Beta binomial revisited

Sun, 2014-08-31 02:42

(This article was first published on Wiekvoet, and kindly contributed to R-bloggers)

I got some comments on my priors of last week's post where better priors were proposed. Hence this week's post looks at them. After some minor adaptations, since I have nine beta parameters and beta needs to be fairly high, I can conclude that these priors provide significant improvements. Especially the model which has p(alpha,beta) prop to (alpha + beta)(-5/2) worked extremely well.
PriorsThere were two proposals. A common step was 'parameterizing in terms of mean theta = (alpha / (alpha + beta)) and total count kappa = (alpha + beta)'. In my own data there are nine regions hence nine sets of theta, kappa, alpha, beta. As hyperprior over the nine regions' incidence I chose a normal distribution for theta.  The difference between the proposals is in kappa. I made no hyperpriors over the nine values of kappa.
Prior: Uniform on log scale 'Andrew (...) suggests taking the priors on alpha and beta to be uniform on the log scale.' In code this means log kappa is uniform distributed.
Prior: p(alpha,beta) prop to (alpha + beta)(-5/2)Apparently in Bayesian Data Analysis 3 it is proposed to make p(alpha,beta) prop to (alpha + beta)(-5/2). This is handled via a Pareto distribution.
Sampling kappa priorsVia a small program I had a look what this means in terms of samples. The uniform log scale seemed to be reasonable even for the range of my beta parameters. On the other hand the p(alpha,beta) prop to (alpha + beta)(-5/2) proposal kept kappa way too low for the data at hand. This seems informative for a different range of kappa and hence beta rather than uninformative.

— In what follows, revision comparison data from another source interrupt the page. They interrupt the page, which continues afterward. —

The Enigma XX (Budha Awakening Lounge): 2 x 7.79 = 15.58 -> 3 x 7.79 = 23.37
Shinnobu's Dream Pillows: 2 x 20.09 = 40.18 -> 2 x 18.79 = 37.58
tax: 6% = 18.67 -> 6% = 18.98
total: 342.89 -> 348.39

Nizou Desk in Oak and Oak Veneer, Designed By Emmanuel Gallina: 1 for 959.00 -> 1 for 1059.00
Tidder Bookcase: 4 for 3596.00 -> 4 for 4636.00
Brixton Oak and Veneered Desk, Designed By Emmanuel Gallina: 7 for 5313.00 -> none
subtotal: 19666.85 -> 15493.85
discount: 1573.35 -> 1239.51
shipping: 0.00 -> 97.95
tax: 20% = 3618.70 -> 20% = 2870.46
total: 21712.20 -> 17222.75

There I made a different variation.
modelk <- '
parameters {
    real kappa_log1;
    real kappa2;
    real <lower=10^6> kappa3;
}
transformed parameters {
    real kappa1;
    kappa1 <- exp(kappa_log1);
}
model {      
    kappa_log1 ~ uniform(0,18);
    kappa2 ~ pareto(0.1,1.5);
    kappa3 ~ pareto(10^6,1.5);
}
'
parametersk <- c('kappa1','kappa2','kappa3')
initsk <- function() {
    list(
        kappa_log1=runif(1,0,18)
        , kappa2 = runif(1,.2,10)
        , kappa3 = runif(1,2e6,1e7)
    )
}

kfits <- stan(model_code = modelk,
        pars=parametersk,
        inits=initsk)
kfits
Inference for Stan model: modelk.
4 chains, each with iter=2000; warmup=1000; thin=1;
post-warmup draws per chain=1000, total post-warmup draws=4000.

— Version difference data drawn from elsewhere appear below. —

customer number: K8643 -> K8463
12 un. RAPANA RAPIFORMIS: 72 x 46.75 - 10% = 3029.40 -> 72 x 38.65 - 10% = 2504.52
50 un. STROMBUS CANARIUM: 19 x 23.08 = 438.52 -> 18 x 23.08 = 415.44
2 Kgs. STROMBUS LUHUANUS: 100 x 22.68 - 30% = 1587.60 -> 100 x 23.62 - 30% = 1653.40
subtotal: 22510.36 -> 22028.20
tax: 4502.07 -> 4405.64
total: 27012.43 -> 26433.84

             mean   se_mean         sd       2.5%        25%        50%
kappa1 1994621.64 550416.10 7754182.44       1.57      82.85    4772.51
kappa2       0.24      0.02       0.27       0.10       0.12       0.16
kappa3 2602295.43 296845.16 4314974.09 1021790.77 1209898.43 1558773.41
lp__       -18.81      0.16       1.65     -23.11     -19.64     -18.41
              75%       97.5% n_eff Rhat
kappa1  160223.83 25951765.02   198 1.03
kappa2       0.25        0.89   123 1.03
kappa3 2490623.45 11991112.38   211 1.02
lp__       -17.59      -16.83   112 1.03

Samples were drawn using NUTS(diag_e) at Sat Aug 30 14:12:51 2014.
For each parameter, n_eff is a crude measure of effective sample size,
and Rhat is the potential scale reduction factor on split chains (at
convergence, Rhat=1).
Effect in the whole modelPrior: Uniform on log scale This works reasonable well. With significantly less samples than last week there are reasonable estimates. The only thing worrying is that incidence[1] (it was named betamean[1] in the previous models, but that was actually a bit of a misnomer) is a bit too high.
 model1 <- '
    data {
       int<lower=0> n;
       int<lower=0> nregion;
       int count[n];
       int<lower=1,upper=nregion> Region[n];
       int Population[n];
       real scale;
        }
    parameters {
       vector <lower=0,upper=1> [nregion]  theta;
       vector [nregion]  kappa_log;
       vector <lower=0,upper=1> [n] p1;
       real <lower=0,upper=1> thetam;
       real <lower=0> thetasd;
        }
  transformed parameters {
       vector [nregion] kappa;
       vector [nregion] a;
       vector [nregion] b;
       kappa <- exp(kappa_log);
       for (i in 1:nregion) {
          a[i] <- kappa[i] * theta[i];
          b[i] <- kappa[i] * (1 - theta[i]);
       }
  }
  model {     
        kappa_log ~ uniform(12,18);
        for (i in 1:n) {
            p1[i] ~ beta(a[Region[i]],b[Region[i]]);
        }
        count ~ binomial(Population,p1);
        theta ~ normal(thetam,thetasd);
        thetam ~ uniform(0,1);
        thetasd ~ uniform(0,.1);      
        }
  generated quantities {
        vector [n] pp;
        vector [nregion] incidence;
        real meaninc;
        incidence <- scale*theta;
        pp <- p1 * scale;
        meaninc <- scale*thetam;
        }
'

inits1 <- function()
    list(theta=rnorm(datain$nregion,1e-6,1e-7),
         thetam = rnorm(1,1e-6,1e-7),
         thetasd = rnorm(1,1e-6,1e-7),
         kappa_log=runif(datain$nregion,15,18),
         p1=rnorm(datain$n,1e-7,1e-8))

parameters1 <- c('a','b','incidence','kappa','kappa_log','meaninc')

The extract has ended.